Actually, to expand on the previous comment. The wiggle only happens when another window was previously focused (Firefox for example). The worse problem is that when Terminix opens, it doesn't have focus. So, steps to reproduce (at least on Ubuntu):
terminix --quakeHowever, if you give focus to Terminix once it is displayed it does have focus with repeated presses of the hotkey until you click into another window.
If you look at line 995 in app window.d, you can change the GdkWindowTypeHint from NORMAL to UTILITY and that may solve the wiggle issue. However the issue I had with it is that I can't get it to focus the window programmatically other then by clicking it manually.
It's a shame because UTILITY has a number of advantages on Gnome Shell such as not appearing in the overview or alt-tab screens.
Unfortunately switching it to UTILITY didn't solve it.
That's too bad, I'm not sure what else I can do about it. I'll give it some thought over the next few days.
I had a quick look at the Guake source and they're doing something odd with window type hints at https://github.com/Guake/guake/blob/master/src/guake/guake_app.py#L348 - Admittedly that's gtk2 rather than gtk3 but it might provide some inspiration.

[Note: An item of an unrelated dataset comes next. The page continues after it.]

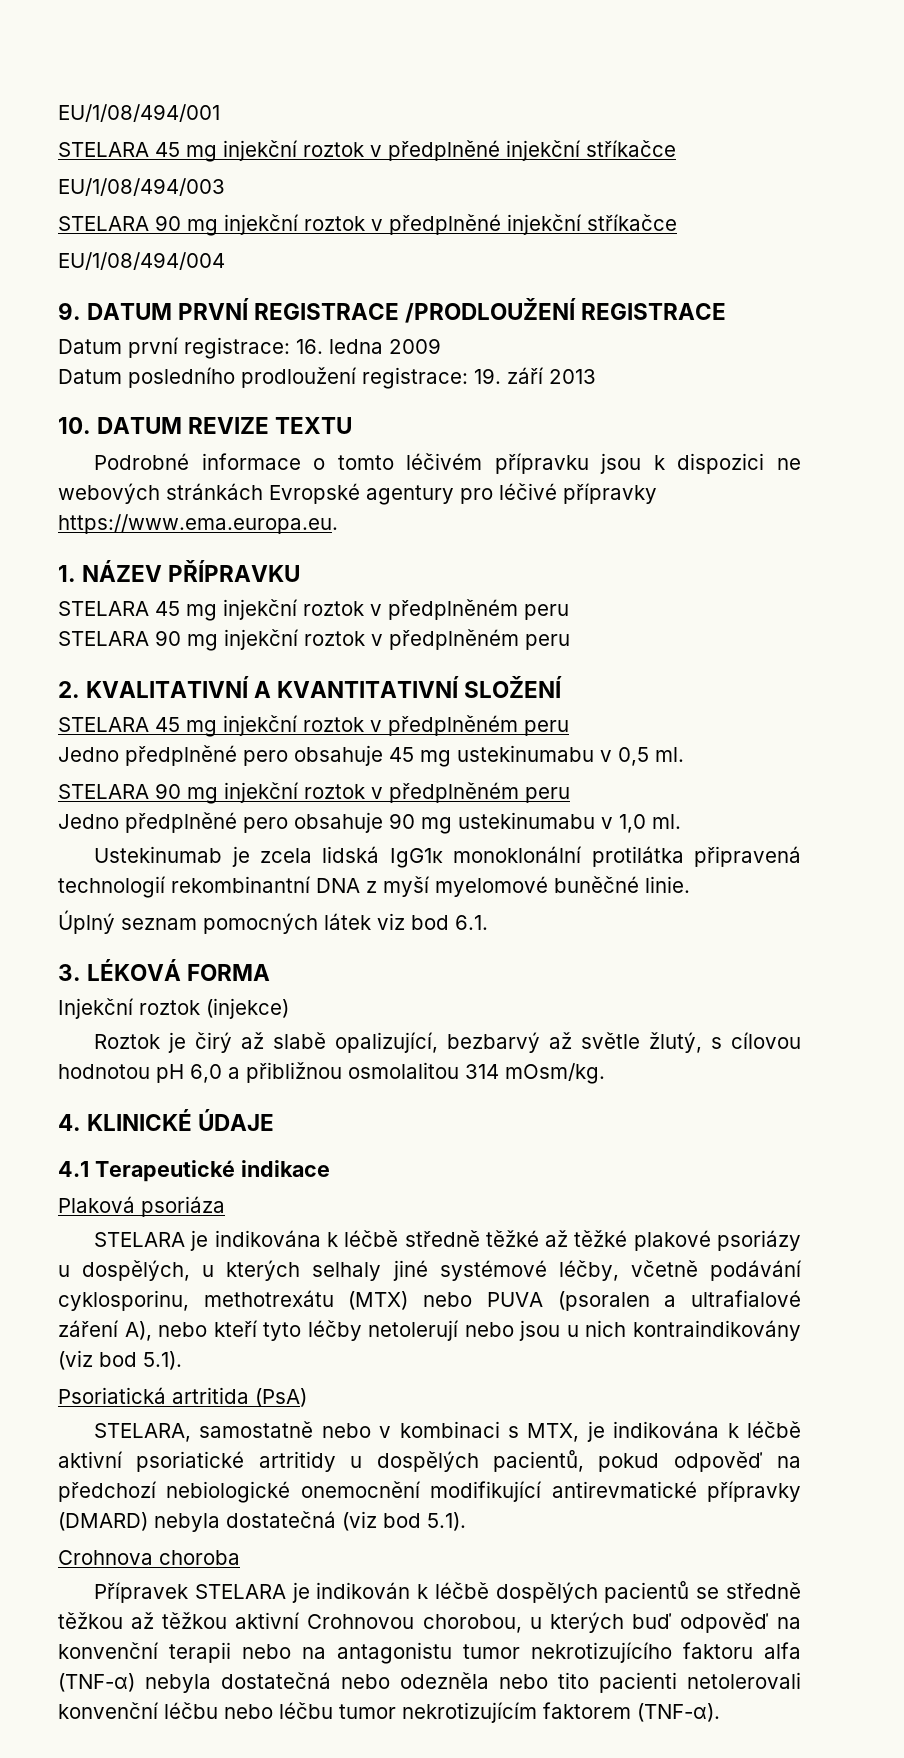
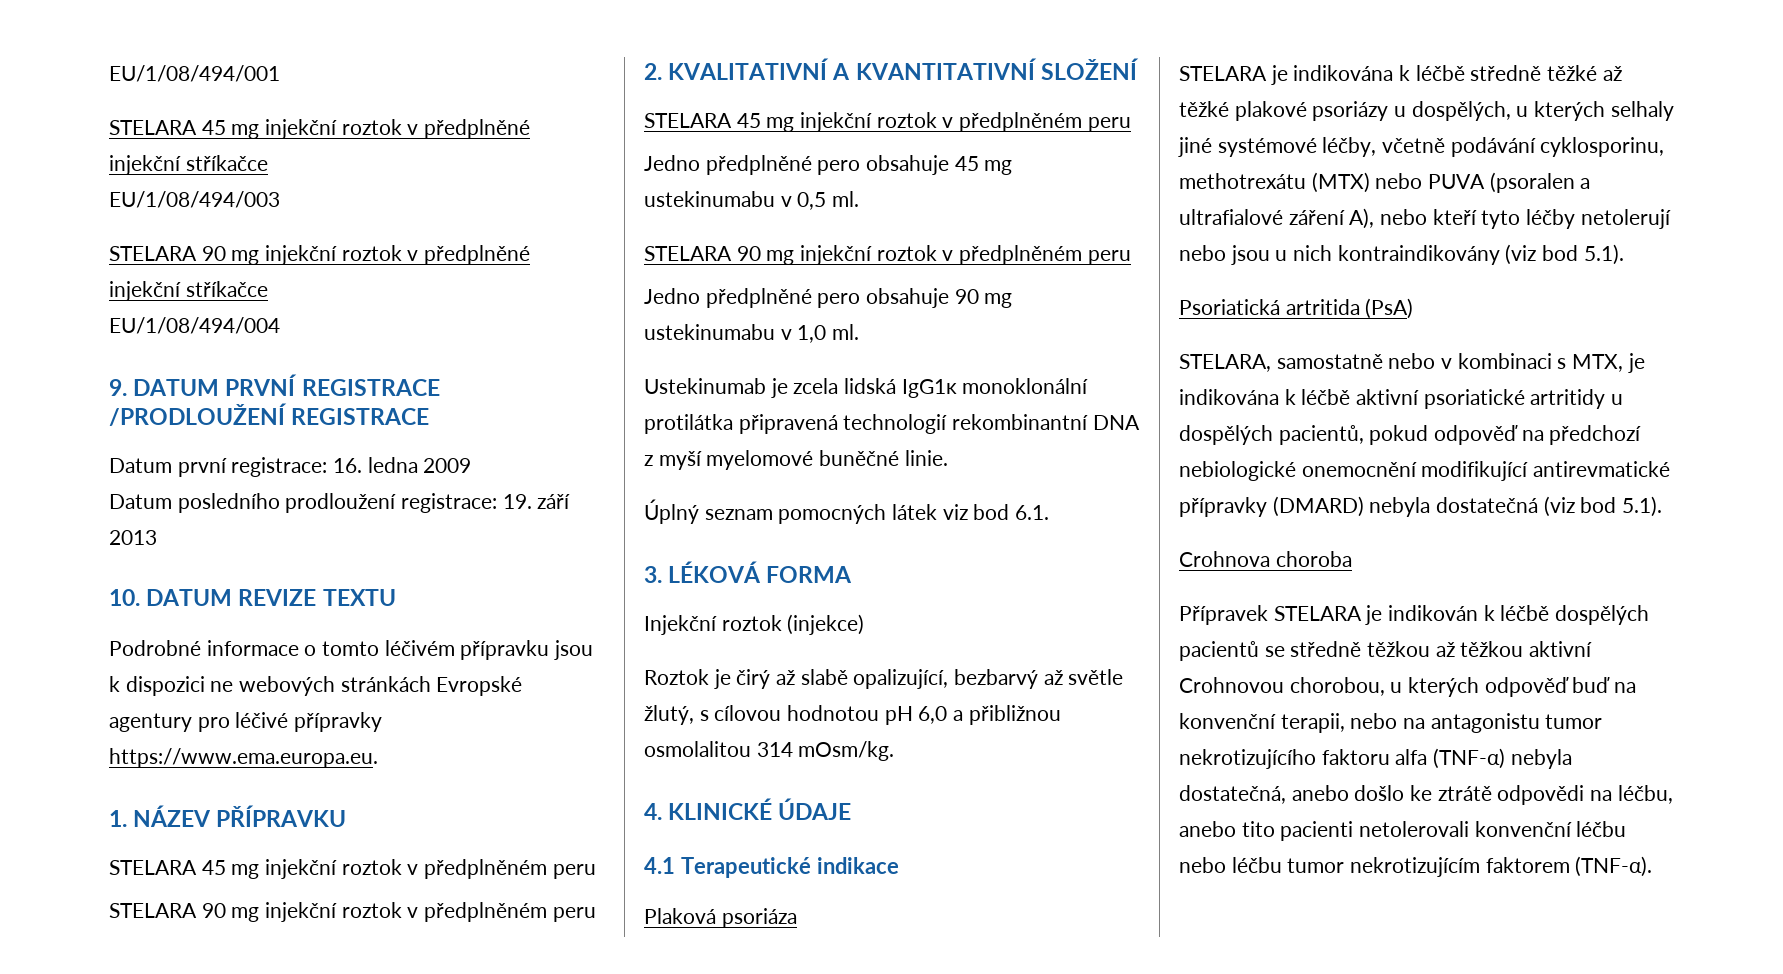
- Přípravek STELARA je indikován k léčbě dospělých pacientů se středně těžkou až těžkou aktivní Crohnovou chorobou, u kterých buď odpověď na konvenční terapii nebo na antagonistu tumor nekrotizujícího faktoru alfa (TNF-α) nebyla dostatečná nebo odezněla nebo tito pacienti netolerovali konvenční léčbu nebo léčbu tumor nekrotizujícím faktorem (TNF-α).
+ Přípravek STELARA je indikován k léčbě dospělých pacientů se středně těžkou až těžkou aktivní Crohnovou chorobou, u kterých odpověď buď na konvenční terapii, nebo na antagonistu tumor nekrotizujícího faktoru alfa (TNF-α) nebyla dostatečná, anebo došlo ke ztrátě odpovědi na léčbu, anebo tito pacienti netolerovali konvenční léčbu nebo léčbu tumor nekrotizujícím faktorem (TNF-α).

Similarly there's some more focus related things going on in the on_show handler: https://github.com/Guake/guake/blob/master/src/guake/guake_app.py#L879
Thanks @alexwhitman, I'll have a look. I'm curious if the deiconify() call would fix my Wayland issue from #471.
There should be a gtk3 branch which could give you a hint
Most helpful comment
It's been a long time but I finally added support for a quake mode. To use this, you need to configure a hotkey in gnome shell (or the DE of your choice) to run terminix with the --quake switch, i.e.
If a quake window is already running this will toggle the visibility of the window, if not it will create a new window.
Under Wayland there is a limitation that there is no option to have the terminal on anything other then the primary monitor. This is because Wayland doesn't let you programatically move a window between monitors.
I'm sure folks will find some bugs as they test it, feel free to open new bug reports for any problems you find or suggestions to improve it.